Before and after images
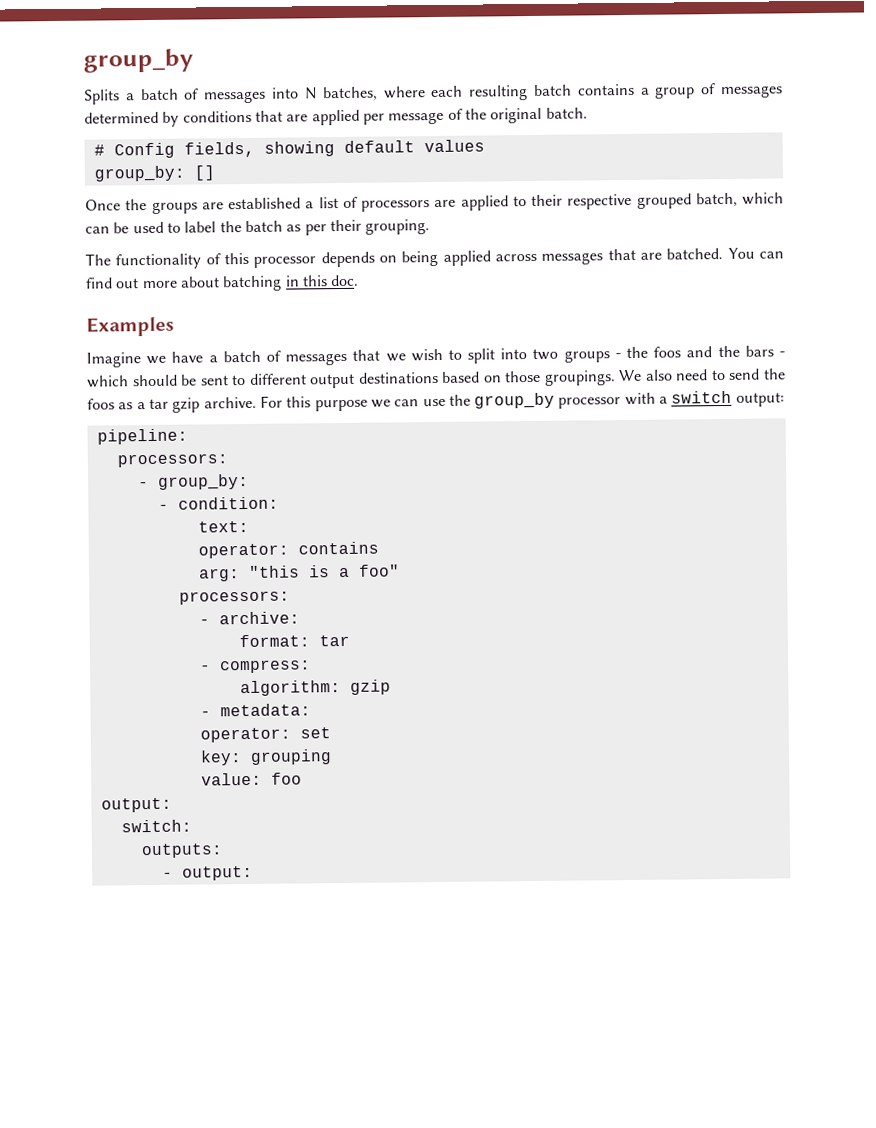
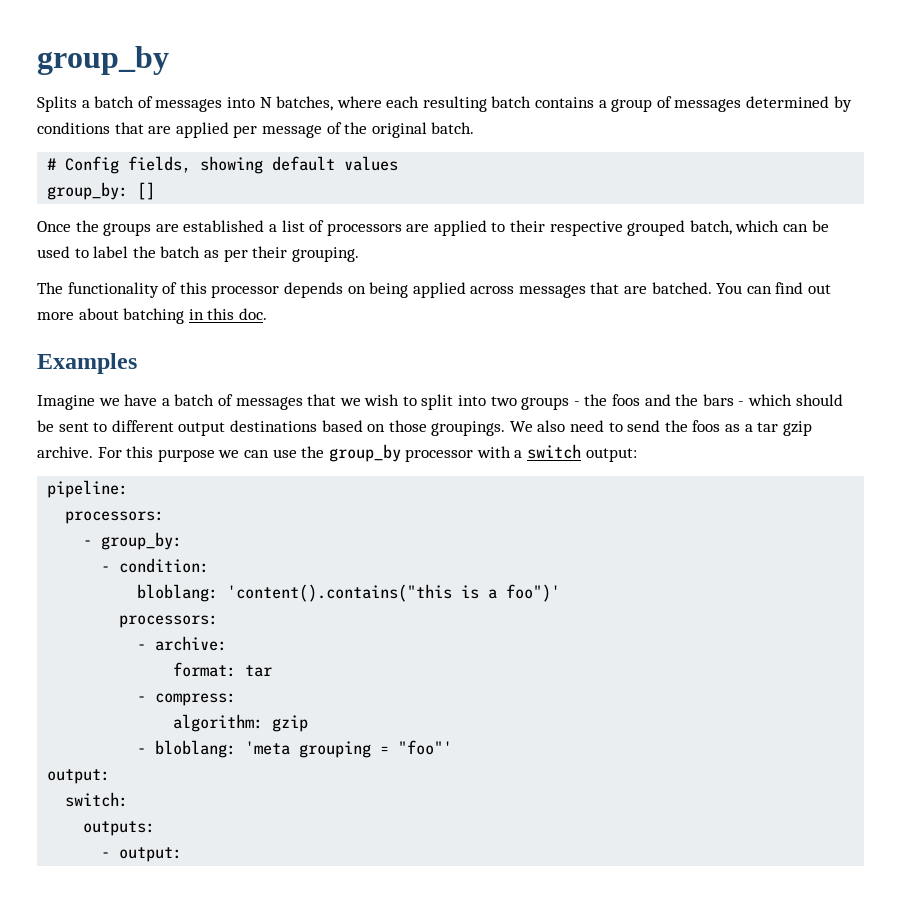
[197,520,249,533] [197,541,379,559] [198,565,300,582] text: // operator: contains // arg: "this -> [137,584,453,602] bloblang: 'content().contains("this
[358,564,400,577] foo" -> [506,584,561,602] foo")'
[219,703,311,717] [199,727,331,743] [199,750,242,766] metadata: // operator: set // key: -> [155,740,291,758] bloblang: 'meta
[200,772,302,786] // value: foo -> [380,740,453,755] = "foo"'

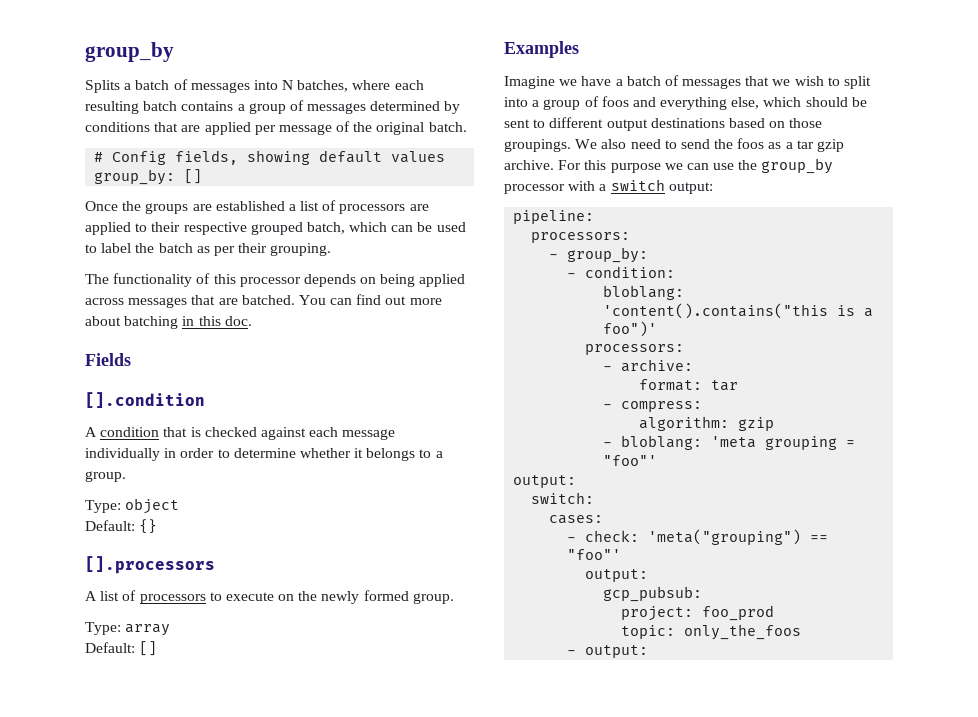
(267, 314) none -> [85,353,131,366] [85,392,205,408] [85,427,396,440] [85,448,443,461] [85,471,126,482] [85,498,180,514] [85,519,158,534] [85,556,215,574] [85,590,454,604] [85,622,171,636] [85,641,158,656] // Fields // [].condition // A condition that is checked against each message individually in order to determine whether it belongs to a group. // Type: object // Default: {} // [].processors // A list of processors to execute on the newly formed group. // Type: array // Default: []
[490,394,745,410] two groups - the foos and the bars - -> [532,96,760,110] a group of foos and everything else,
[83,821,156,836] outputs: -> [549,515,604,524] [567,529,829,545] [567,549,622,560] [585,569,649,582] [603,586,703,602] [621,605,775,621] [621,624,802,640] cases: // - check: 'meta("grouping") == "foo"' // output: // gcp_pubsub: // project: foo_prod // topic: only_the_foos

The problem :: Take the lines from the first line of the entries through the line with "[200,772,302,786] // value: foo", inclusive, and give them again exactly, minus any pictures.

Task solution ::
[197,520,249,533] [197,541,379,559] [198,565,300,582] text: // operator: contains // arg: "this -> [137,584,453,602] bloblang: 'content().contains("this
[358,564,400,577] foo" -> [506,584,561,602] foo")'
[219,703,311,717] [199,727,331,743] [199,750,242,766] metadata: // operator: set // key: -> [155,740,291,758] bloblang: 'meta
[200,772,302,786] // value: foo -> [380,740,453,755] = "foo"'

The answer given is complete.